Hi - I was asked to give a quick update on the Project. Nominally, we are two month into it. Well, plans do not usually survive much beyond the point where they make contact with reality. We have had some of that...

It turns out that it takes more than 4 weeks for a US check to clear here. Since it took a little while to receive it in the first place, the short update is that the check has not yet cleared and we have not been able to officially hire the student (Mr. Fong Sheng) yet.

This does of course not mean that we have not started work, only that we had to be a little creative. Fong Sheng is currently volunteering and we made a "visitors" account to get him into the building and give him access to the library ect. The first thing he did was to update and extend the literature review from what we did back when we first played with this idea.

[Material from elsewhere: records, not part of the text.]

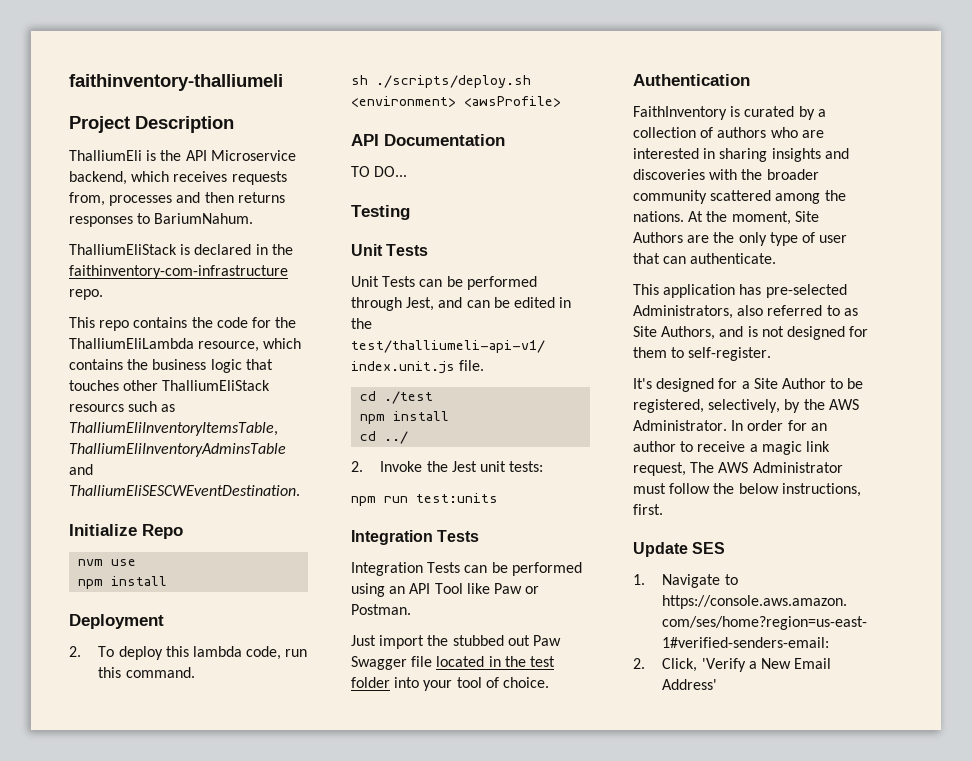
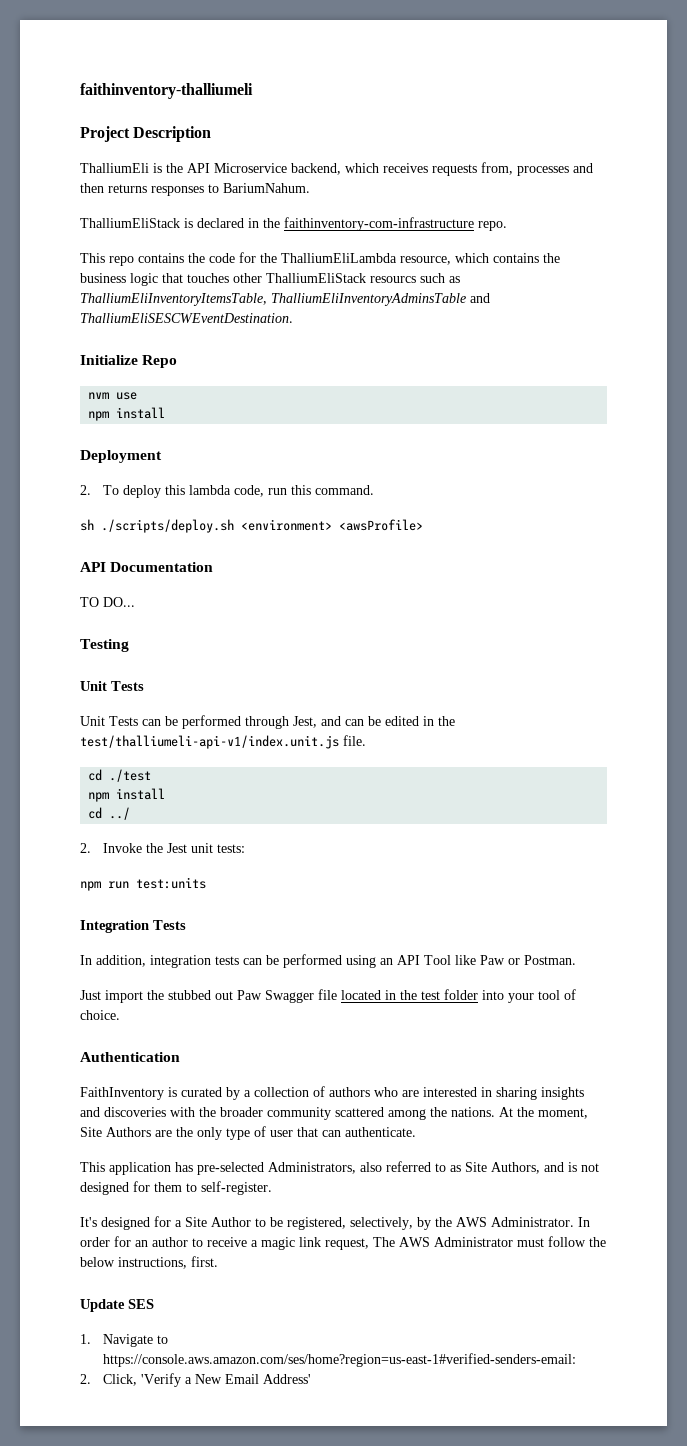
[351,562,461,576] Integration Tests -> [80,955,239,968] In addition, integration tests

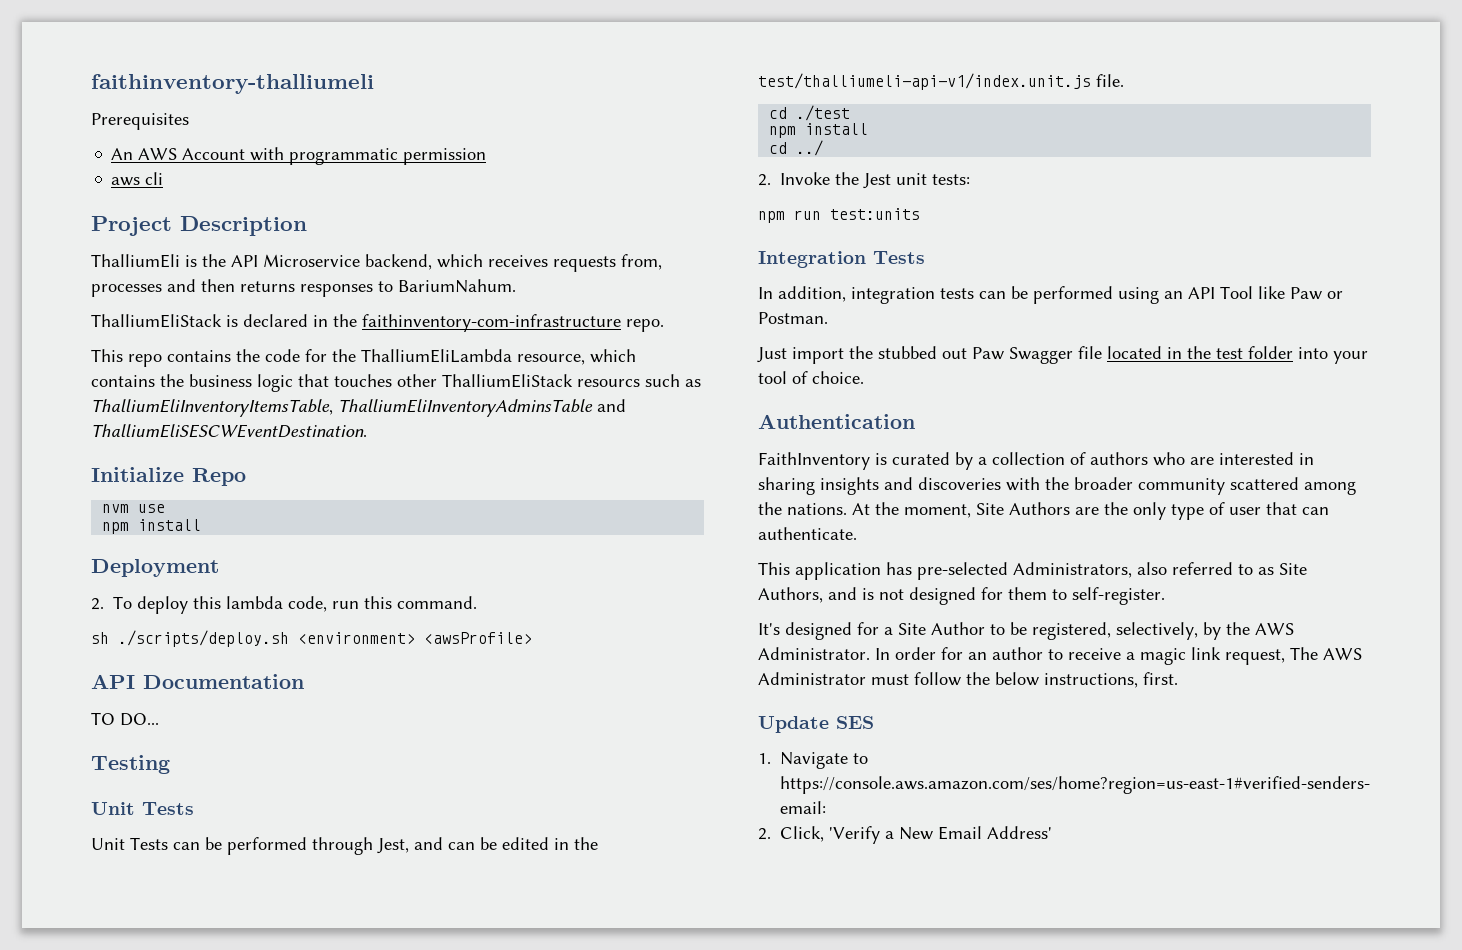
(253, 91) none -> [91,113,189,130] [111,147,487,165] [111,172,164,186] // Prerequisites // An AWS Account with programmatic permission // aws cli

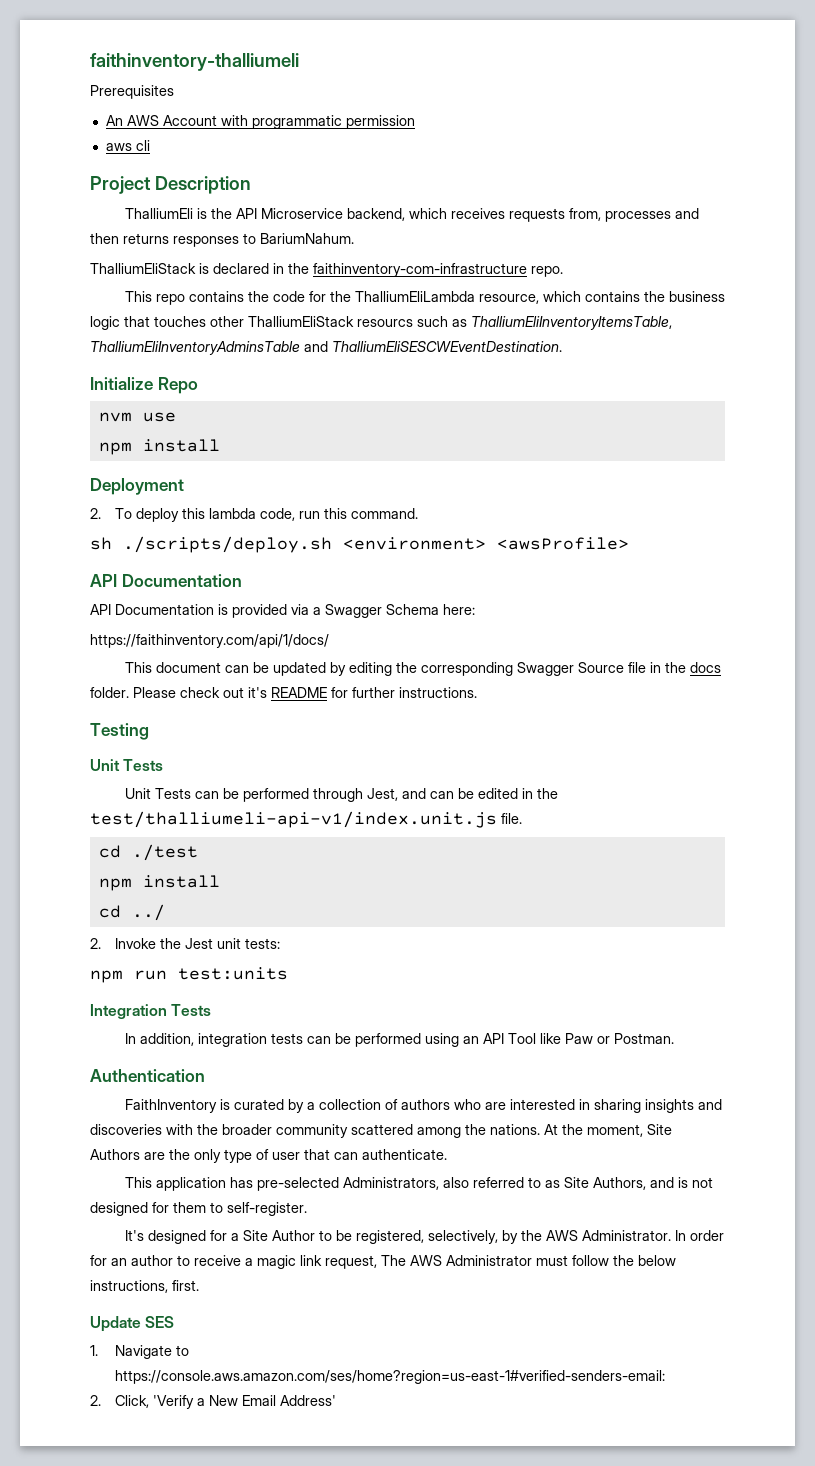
[91,712,159,726] TO DO... -> [90,604,475,618] [90,634,329,648] [124,662,721,676] [90,687,477,698] API Documentation is provided via a Swagger Schema here: // https://faithinventory.com/api/1/docs/ // This document can be updated by editing the corresponding Swagger Source file in the docs folder. Please check out it's README for further instructions.
[757,346,1368,364] [758,371,864,384] // Just import the stubbed out Paw Swagger file located in the test folder into your tool of choice. -> (674, 1038) none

One thing we have found is a, hopefully, better method to directly measure membrane potential in vivo in nematode mitochondria. Membrane potential is what we aim to modulate using DNP, and we will try out this method to see if we can use it for our titration experiments. Luckily, Fong Sheng has found somebody who had previously used the same dye (meaning that we were able to borrow some and did not need to purchase any). He is now trying to make this assay work with some wild type, mutant and uncoupled worms. We will see....

More when we get the results from this !

Edited by Jan Gruber, 30 October 2010 - 02:29 AM.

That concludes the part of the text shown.